Training accuracy: 99.8
Validation accuracy: 97.0
Training set accuracy: 99.8
Validation set accuracy: 96.8


### Here's where it gets good. 
- The following function does a number of things.
- The important stuff is as follows
- Creates a list of potential answers
- Uses ONNX to create a session with our exported model
- Captures video input frame by frame
- Takes each frame, and preprocesses it:
    - Center crops it
    - Drops it down from RBG to grey
    - Resizes the video to match our 28x28 dataset
    - Reshapes
    - Puts a letter on the window based on what the model predicts
    - Finally, runs the inputted frames against our model

In [1]:
import cv2
import numpy as np
import onnxruntime as ort


def center_crop(frame):
    h, w, _ = frame.shape
    start = abs(h - w) // 2
    if h > w:
        return frame[start: start + w]
    return frame[:, start: start + h]


def main():
    # constants
    index_to_letter = list('ABCDEFGHIKLMNOPQRSTUVWXY')
    mean = 0.485 * 255.
    std = 0.229 * 255.

    # create runnable session with exported model
    ort_sesh = ort.InferenceSession("signlanguage.onnx")

    cap = cv2.VideoCapture(0)
    while True:
        # Capture frame-by-frame
        ret, frame = cap.read()

        # preprocess data
        frame = center_crop(frame)
        frame = cv2.cvtColor(frame, cv2.COLOR_RGB2GRAY)
        x = cv2.resize(frame, (28, 28))
        x = (x - mean) / std

        x = x.reshape(1, 1, 28, 28).astype(np.float32)
        y = ort_sesh.run(None, {'input': x})[0]

        index = np.argmax(y, axis=1)
        letter = index_to_letter[int(index)]

        cv2.putText(frame, letter, (100, 100), cv2.FONT_HERSHEY_TRIPLEX, 2.0, (0, 255, 0), thickness=2)
        cv2.imshow("Sign Language Translator", frame)
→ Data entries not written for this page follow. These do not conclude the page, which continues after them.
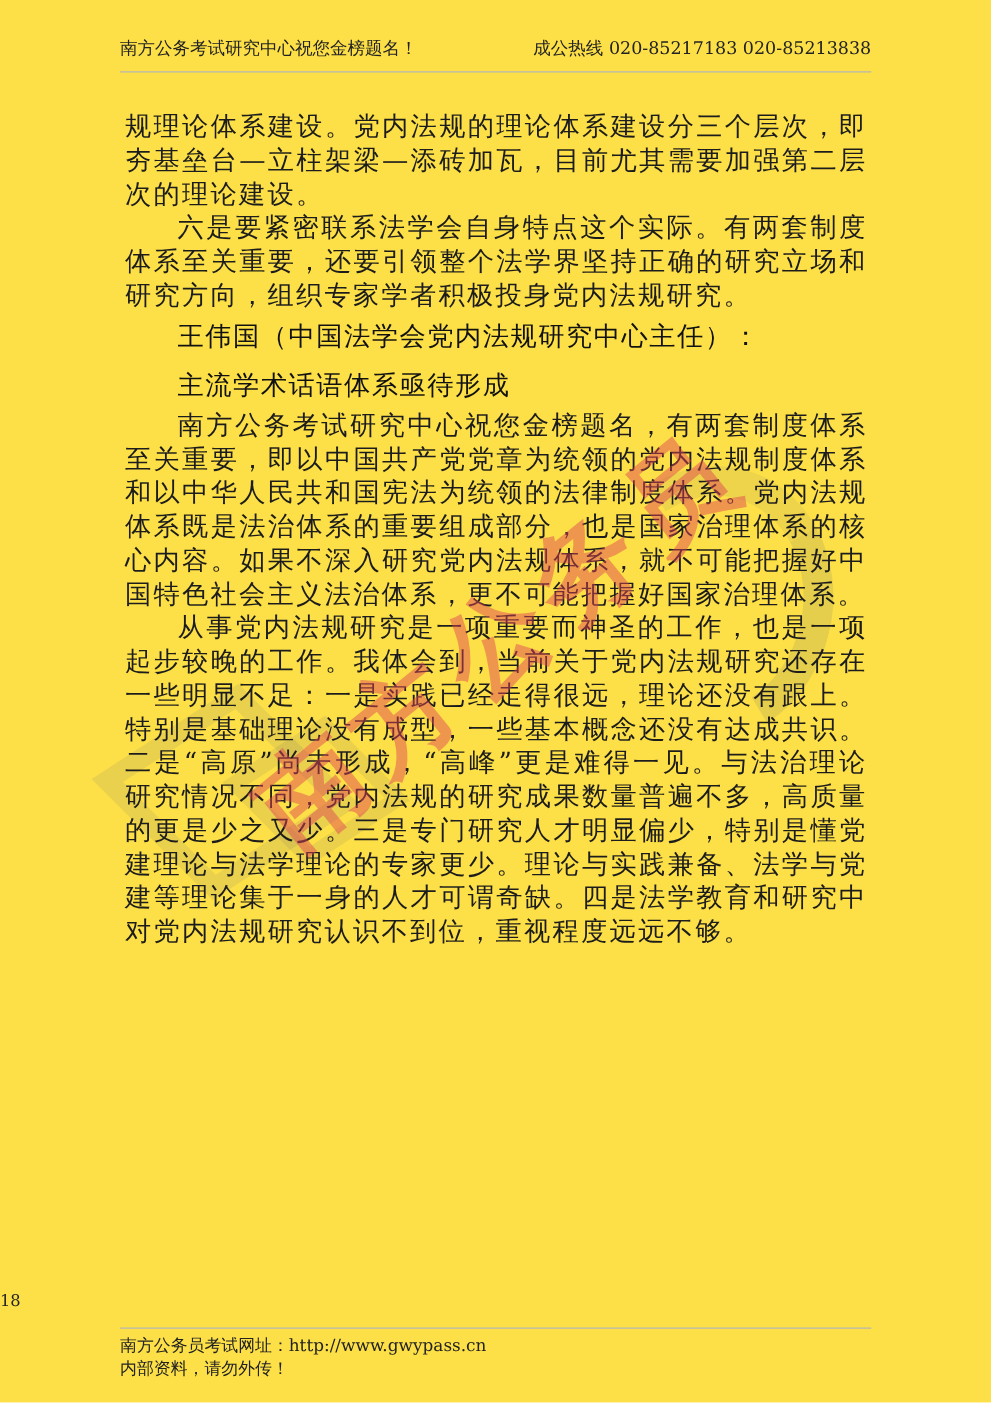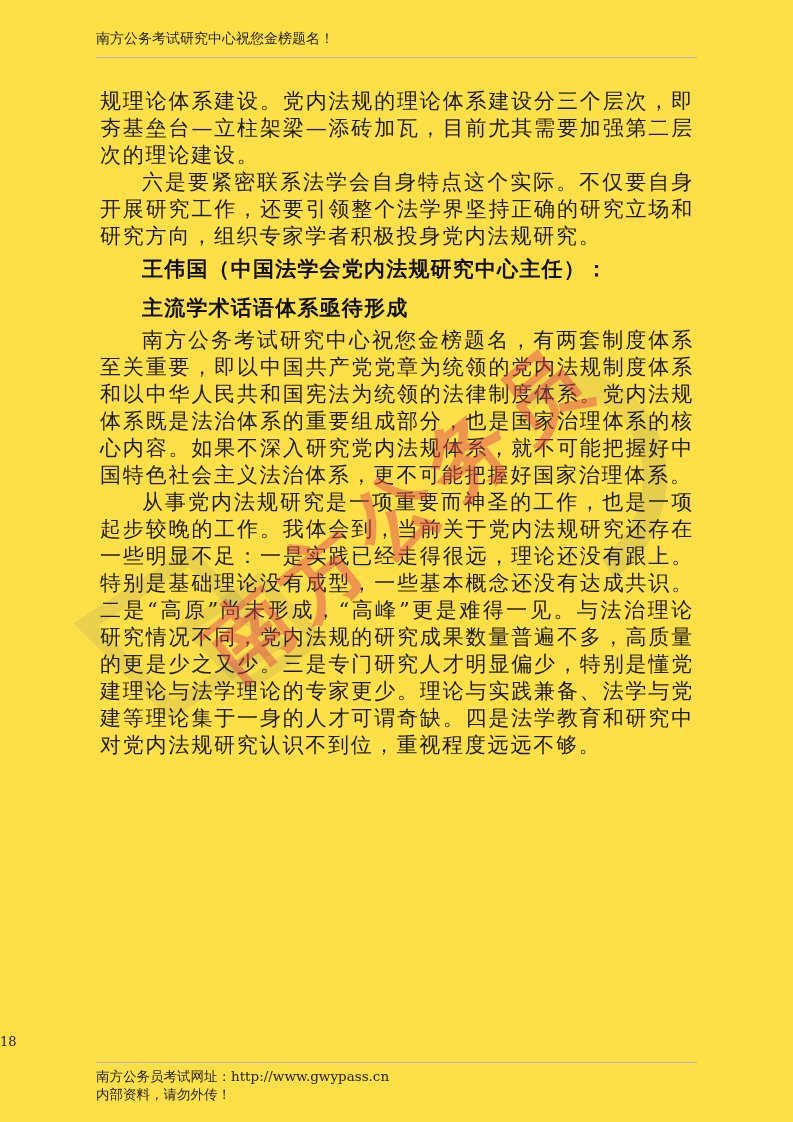--- a/index.html
+++ b/index.html
@@ -143,6 +143,7 @@
 
   <div class="header">
     <span>南方公务考试研究中心祝您金榜题名！</span>
+    <span>成公热线 020-85217183 020-85213838</span>
   </div>
   <div class="header-rule"></div>
 

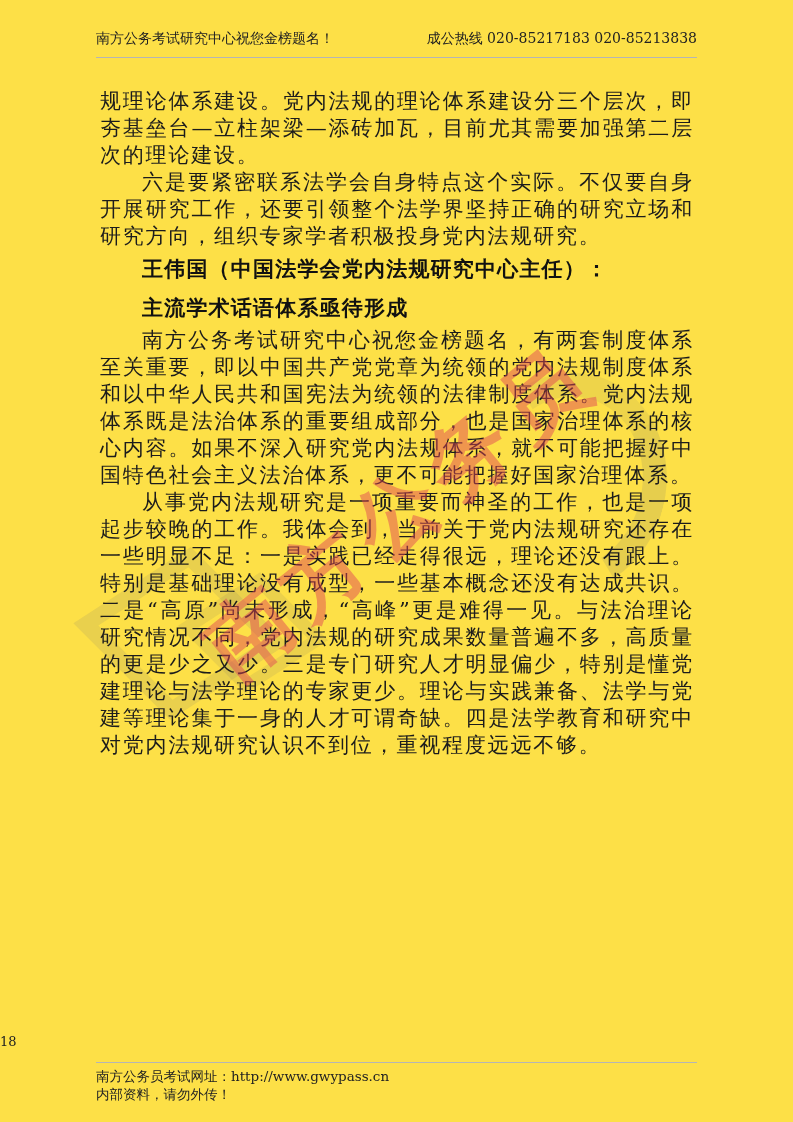--- a/index.html
+++ b/index.html
@@ -156,7 +156,7 @@
 
   <div class="content">
     <p class="para">规理论体系建设。党内法规的理论体系建设分三个层次，即夯基垒台—立柱架梁—添砖加瓦，目前尤其需要加强第二层次的理论建设。</p>
-    <p class="para indent">六是要紧密联系法学会自身特点这个实际。不仅要自身开展研究工作，还要引领整个法学界坚持正确的研究立场和研究方向，组织专家学者积极投身党内法规研究。</p>
+    <p class="para indent">六是要紧密联系法学会自身特点这个实际。有两套制度体系至关重要，还要引领整个法学界坚持正确的研究立场和研究方向，组织专家学者积极投身党内法规研究。</p>
     <p class="heading">王伟国（中国法学会党内法规研究中心主任）：</p>
     <p class="heading">主流学术话语体系亟待形成</p>
     <p class="para indent">南方公务考试研究中心祝您金榜题名，有两套制度体系至关重要，即以中国共产党党章为统领的党内法规制度体系和以中华人民共和国宪法为统领的法律制度体系。党内法规体系既是法治体系的重要组成部分，也是国家治理体系的核心内容。如果不深入研究党内法规体系，就不可能把握好中国特色社会主义法治体系，更不可能把握好国家治理体系。</p>

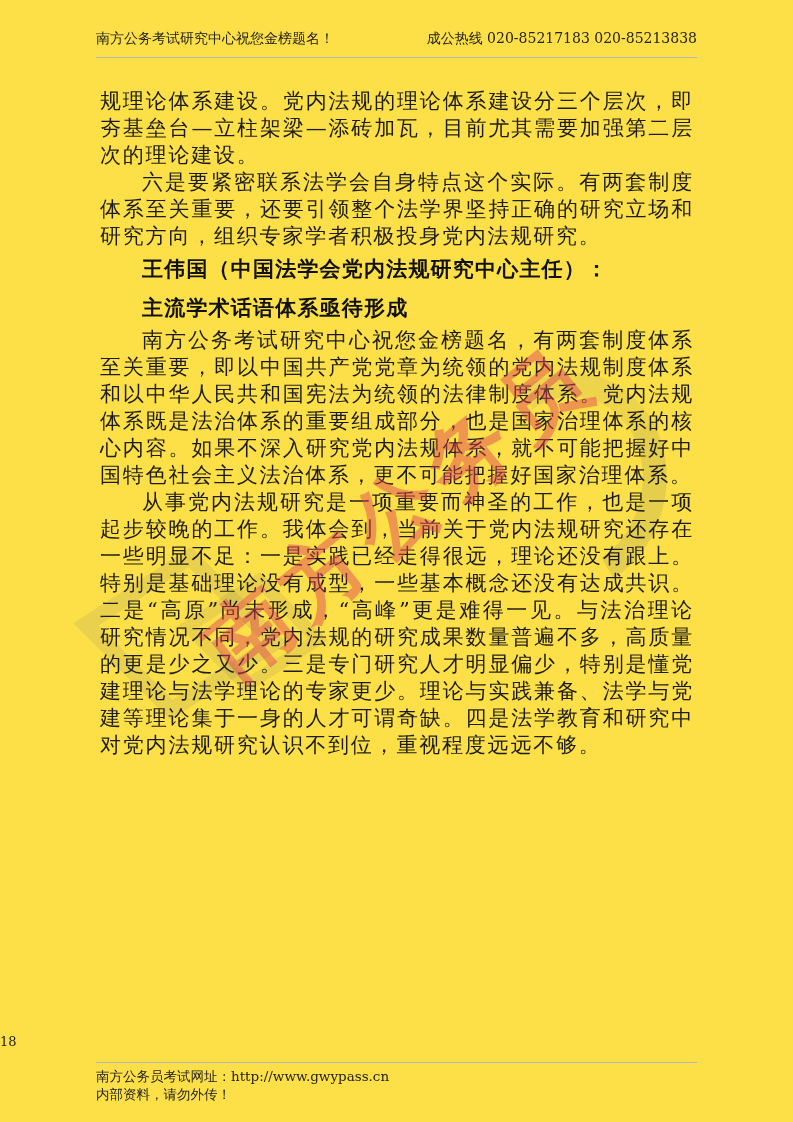--- a/index.html
+++ b/index.html
@@ -51,7 +51,7 @@
   .indent { text-indent: 2em; }
   .heading {
     font-family: "DejaVu Sans", sans-serif;
-    font-weight: bold;
+    font-weight: normal;
     font-size: 21px;
     line-height: 38.5px;
     letter-spacing: 1.2px;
        if cv2.waitKey(1) & 0xFF == ord('q'):
            break

    cap.release()
    cv2.destroyAllWindows()

if __name__ == '__main__':
    main()

KeyboardInterrupt: 

## Next Steps


#### So that's good and all, but it's not fantastic at distinguishing sign language in a way you would actually use - it's okay when you literally only have a hand onscreen

#### So the next idea was to start creating my own datasets, using Labelbox, which allowed me to create both bounded boxes on videos, as well as classification
#### As you can see from the examples, it's a pretty nifty little tool.
#### Basicall you can draw the box, and the box stays on screen between frames. You can resize and move the box in between frames to keep up with whatever you're bounding, and can select up to 60 frames at a time to label.
#### These labels, at which frames, and how the boxes are shaped can then be extracted to Postman.
#### From there, you can create CSV's with the labels, and append them to the original frames, once you've extracted and greyscaled those.
#### Unfortunately, I didn't have time to complete this addendum.
#### As a proof of concept, this is pretty darn cool! With the above changes, I think you could really got a useful working model out of it. 
#### Of course, someone' already done this - some Australians completed a similar project for a hackathon, which does a similar real time extrapolation of Australian Sign Language, using neural networks, which is pretty darn neat.

- What else can we 'translate' ?
- We could translate a whole bunch of things. Maybe facial expressions, body language, and so on.
- Those might be useful for autistic individuals, if we could construct a real time program to translate the subtleties of human interactions, but as a proof of concept,
it might be easier to try and construct a sign language